**Task brief:**
The range to reproduce runs from the line containing "color:var(--link); font-size:14px; font-weight:500;" through the last line of the listing below; give exactly those lines and no others.
Start of Block
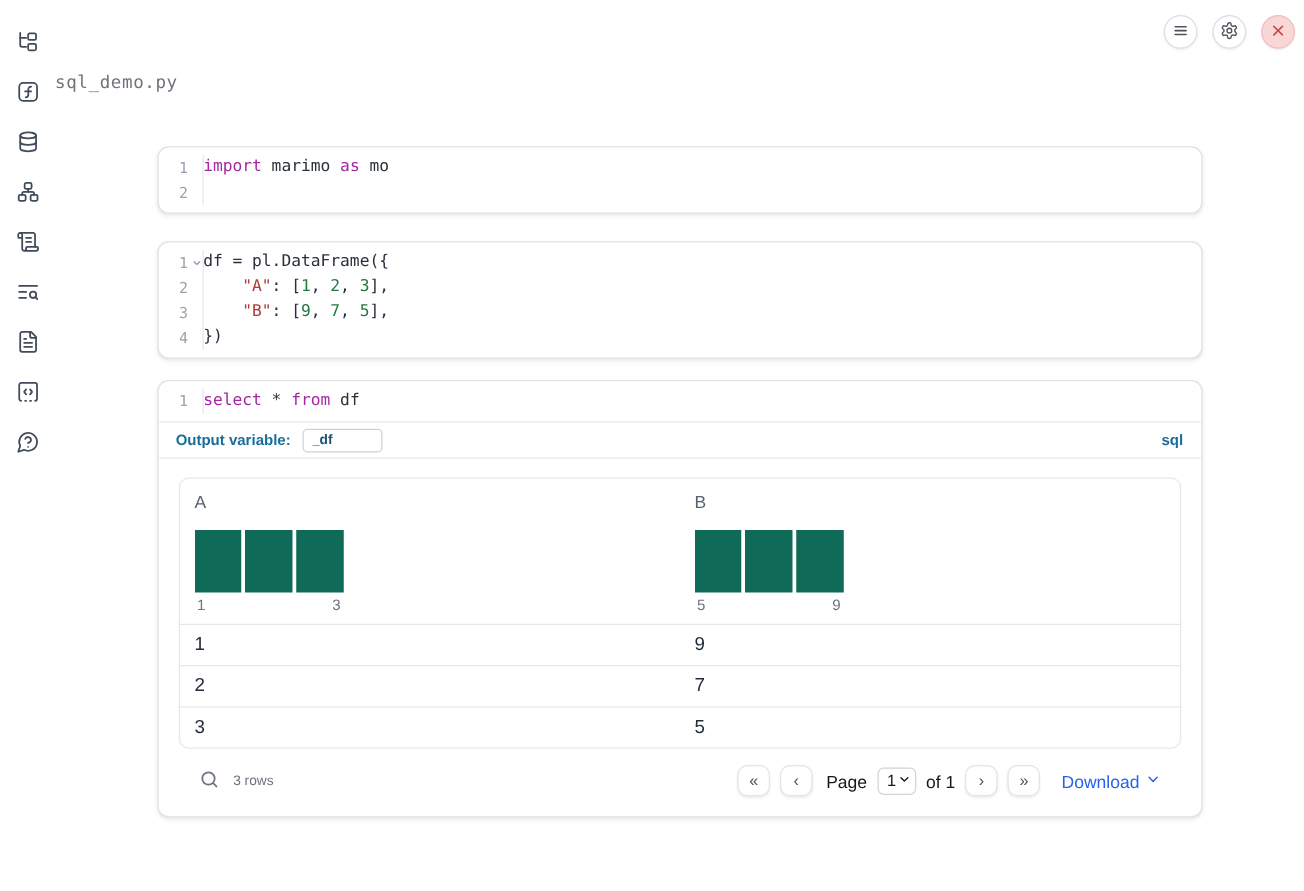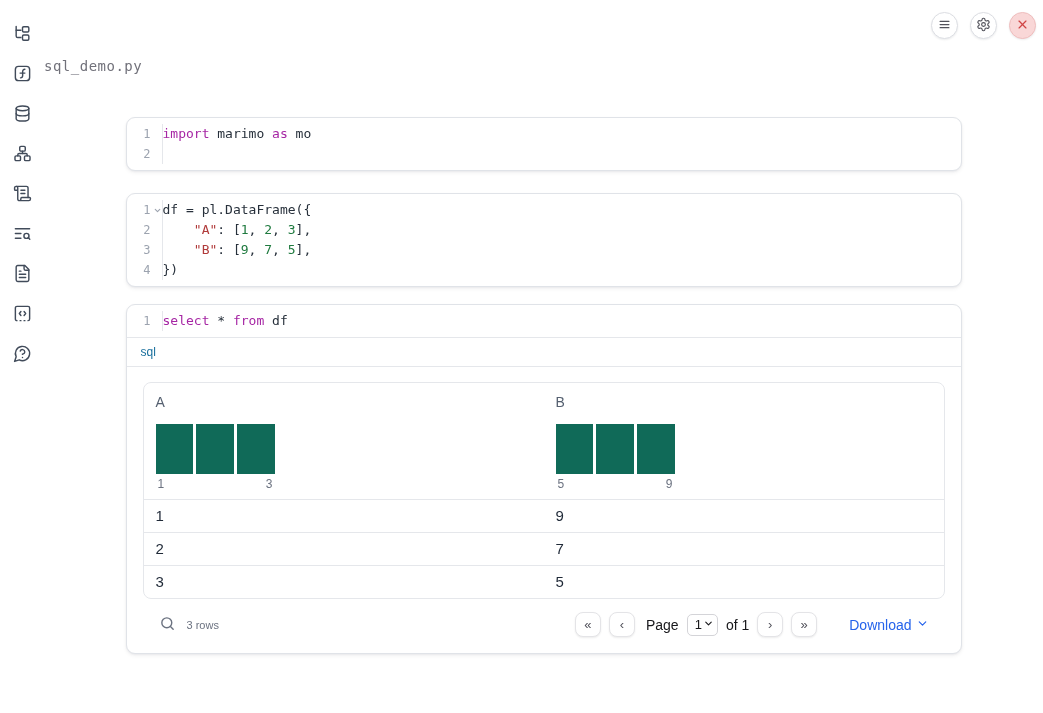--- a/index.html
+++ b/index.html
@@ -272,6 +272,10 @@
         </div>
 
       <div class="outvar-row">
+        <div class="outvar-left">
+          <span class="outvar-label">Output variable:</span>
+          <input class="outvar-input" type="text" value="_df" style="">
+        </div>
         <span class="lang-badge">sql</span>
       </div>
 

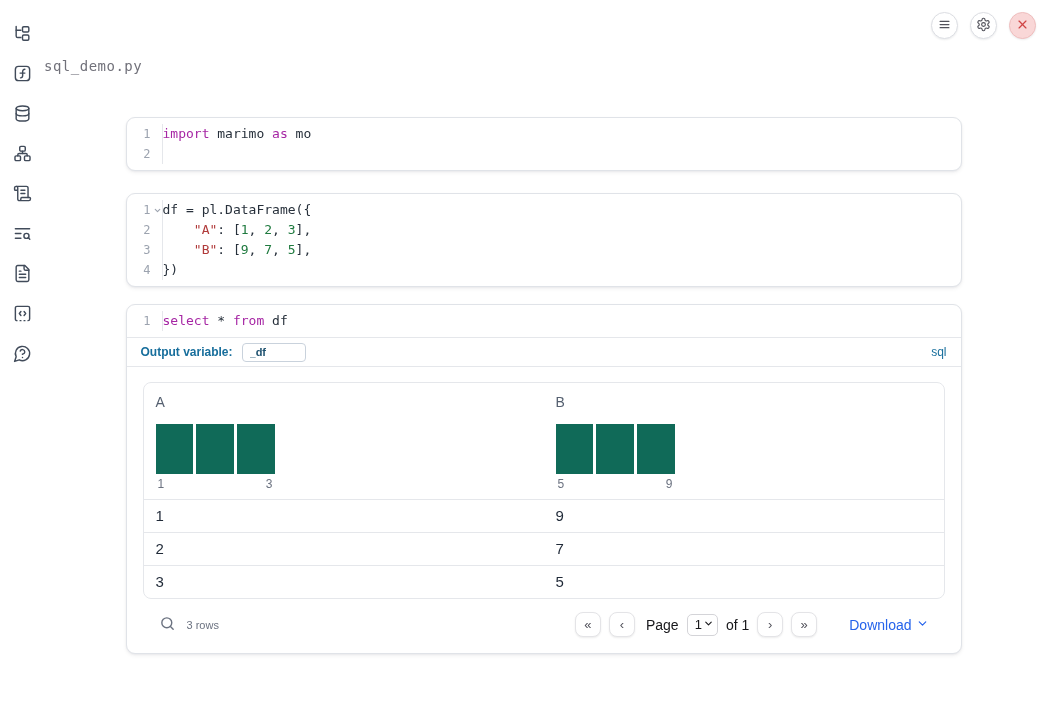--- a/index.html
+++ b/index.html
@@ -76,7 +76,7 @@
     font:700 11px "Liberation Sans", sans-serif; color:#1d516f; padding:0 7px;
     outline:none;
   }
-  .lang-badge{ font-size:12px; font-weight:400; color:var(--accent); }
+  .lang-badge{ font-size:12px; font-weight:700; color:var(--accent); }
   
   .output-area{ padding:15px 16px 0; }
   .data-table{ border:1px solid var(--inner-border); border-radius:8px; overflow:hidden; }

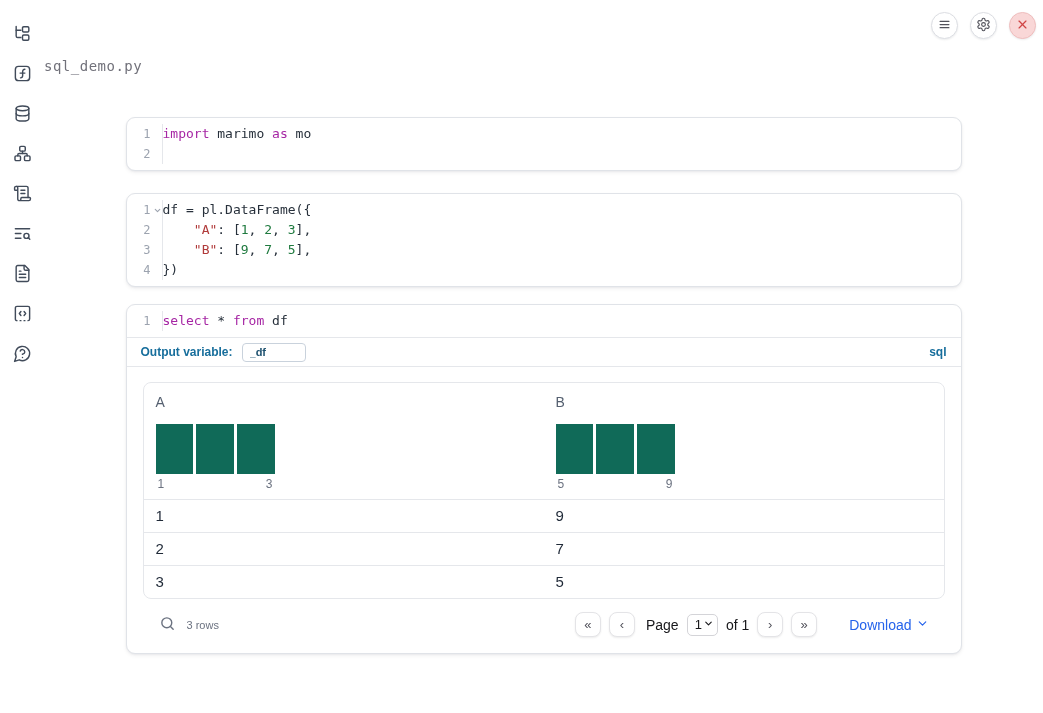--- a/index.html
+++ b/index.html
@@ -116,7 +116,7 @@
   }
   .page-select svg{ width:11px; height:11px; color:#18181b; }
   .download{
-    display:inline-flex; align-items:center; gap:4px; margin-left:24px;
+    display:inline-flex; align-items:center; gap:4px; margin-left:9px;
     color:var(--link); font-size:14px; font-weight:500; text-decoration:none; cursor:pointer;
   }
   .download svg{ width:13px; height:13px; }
End of Block
**Exercise output:**
     color:var(--link); font-size:14px; font-weight:500; text-decoration:none; cursor:pointer;
   }
   .download svg{ width:13px; height:13px; }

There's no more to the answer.